Stenoma platyterma

Scientific classification
- Domain: Eukaryota
- Kingdom: Animalia
- Phylum: Arthropoda
- Class: Insecta
- Order: Lepidoptera
- Family: Depressariidae
- Genus: Stenoma
- Species: S. platyterma
- Binomial name: Stenoma platyterma Meyrick, 1915

= Stenoma platyterma =

- Authority: Meyrick, 1915

Species of moth

Stenoma platyterma is a moth of the family Depressariidae. It is found in Guyana.

The wingspan is about 18 mm. The forewings are light brownish, slightly sprinkled with darker, towards the costa anteriorly becoming pale brownish ochreous and with a triangular dark fuscous spot on the base of the costa, as well as a suffused elongate dark fuscous spot along the basal third of the dorsum, the dorsal scale-projection mixed with white. There is an indistinct irregular waved dark fuscous line from a small spot on one-fifth of the costa to two-thirds of the dorsum and a dark fuscous streak along the costa from two-fifths to three-fourths, each extremity marked with blackish and suffused with dark brown, from the anterior extremity an oblique dentate dark brown line runs half across the wing.
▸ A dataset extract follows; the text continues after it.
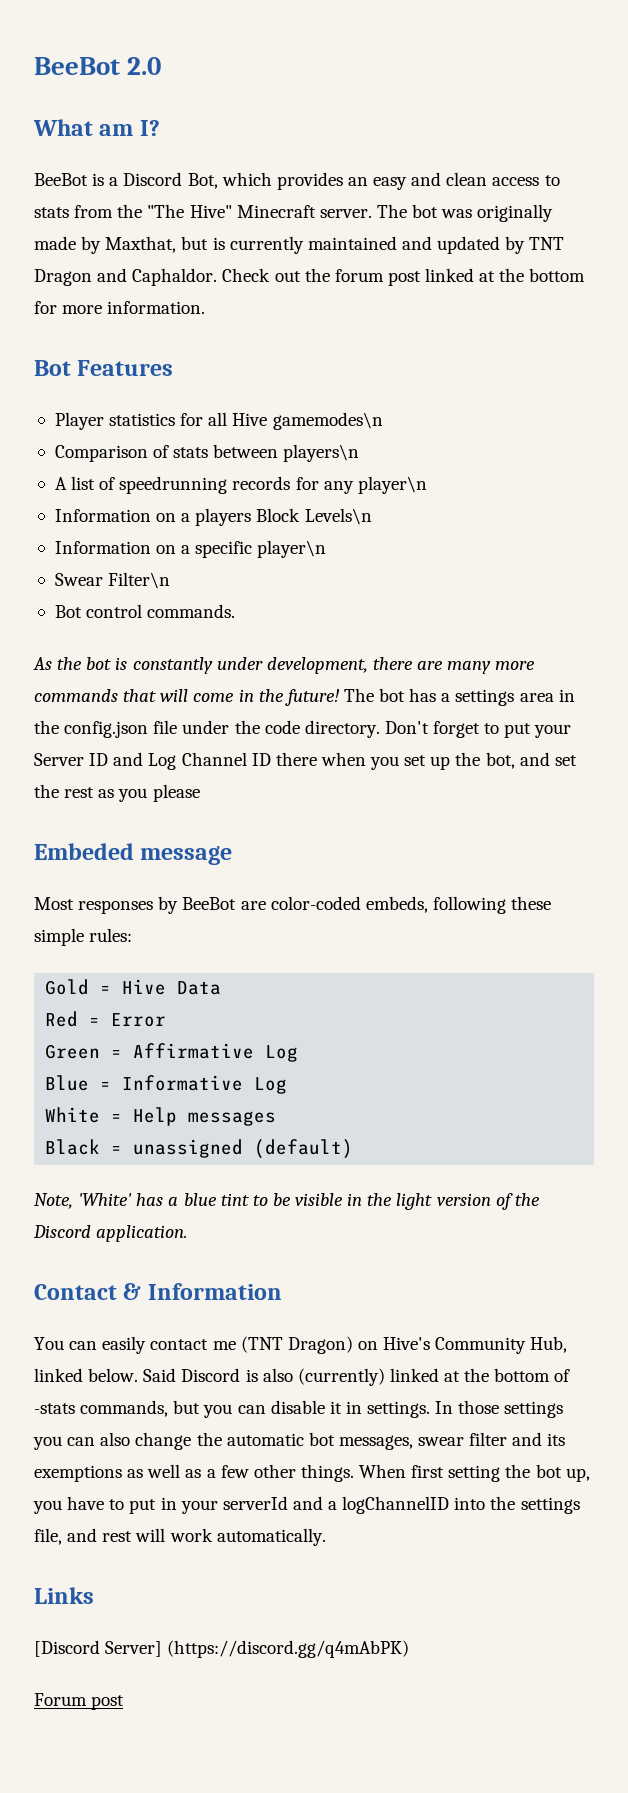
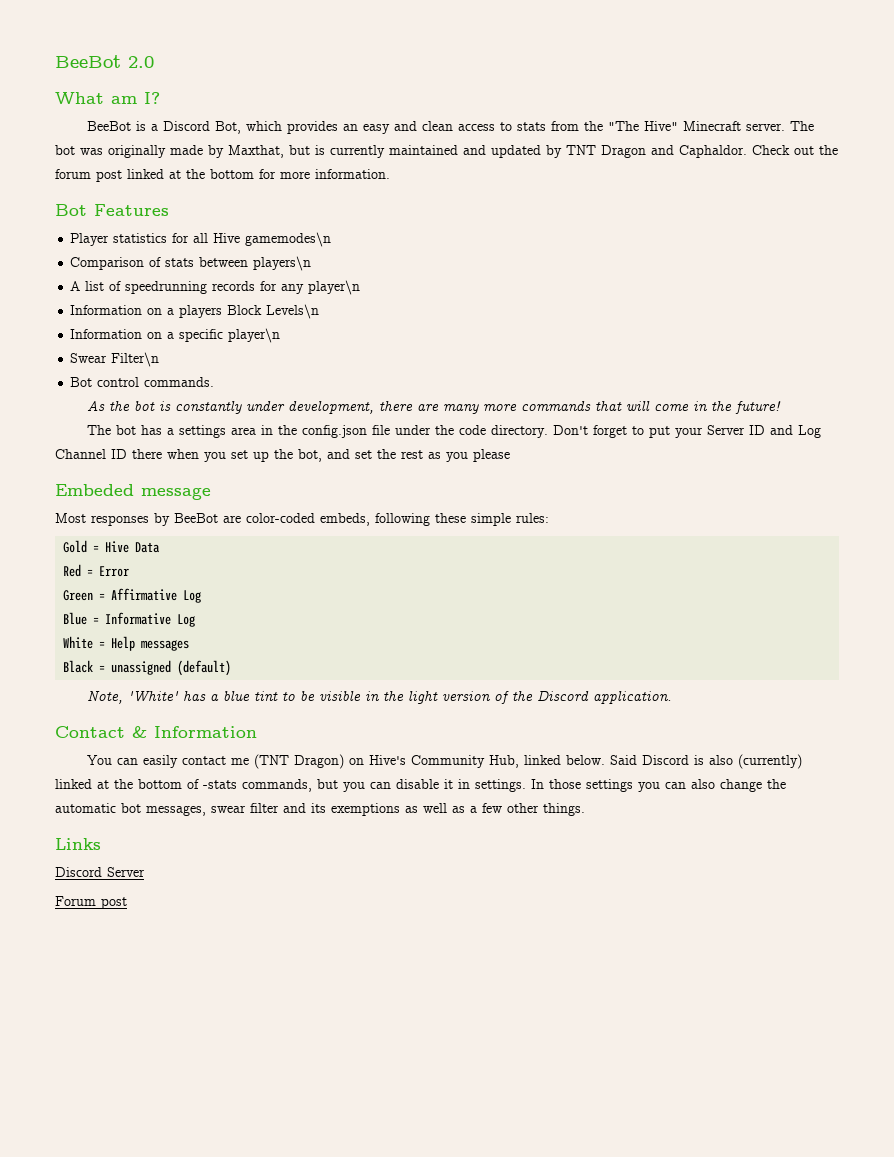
(340, 697) none -> (782, 407) //
[359,1464,590,1482] [33,1496,580,1514] [34,1528,326,1546] [34,1587,94,1604] [34,1640,410,1658] When first setting the bot up, you have to put in your serverId and a logChannelID into the settings file, and rest will work automatically. // Links // [Discord Server] (https://discord.gg/q4mAbPK) -> [55,838,101,850] [55,867,145,877] // Links // Discord Server

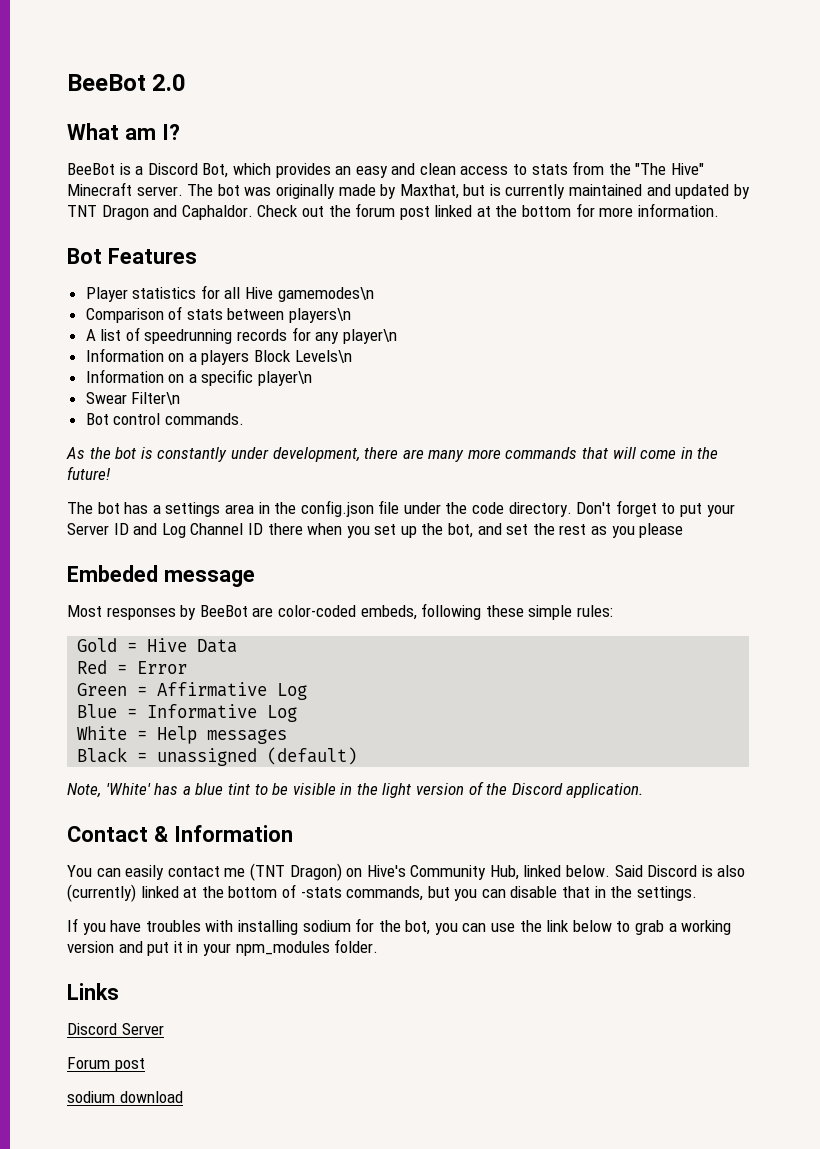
[444,779,786,792] [55,803,585,816] it in settings. In those settings you can also change the automatic bot messages, swear filter and its exemptions as well as a few other things. -> [562,886,697,901] [67,918,732,935] [67,939,379,956] that in the settings. // If you have troubles with installing sodium for the bot, you can use the link below to grab a working version and put it in your npm_modules folder.
(127, 903) none -> [67,1091,183,1103] // sodium download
A broad pale ochreous-yellowish band occupies the terminal fourth of the wing, its anterior edge rather concave in the middle and convex on the lower half, marked with blackish towards the dorsum. Within this band is a faint submarginal fascia of yellower or grey-yellowish suffusion and there is an elongate blackish marginal mark above the apex, two dots above this, and an indistinctly interrupted terminal line from beneath to near the tornus. The hindwings are grey with the apex suffused with whitish and marked with dark fuscous on the margin.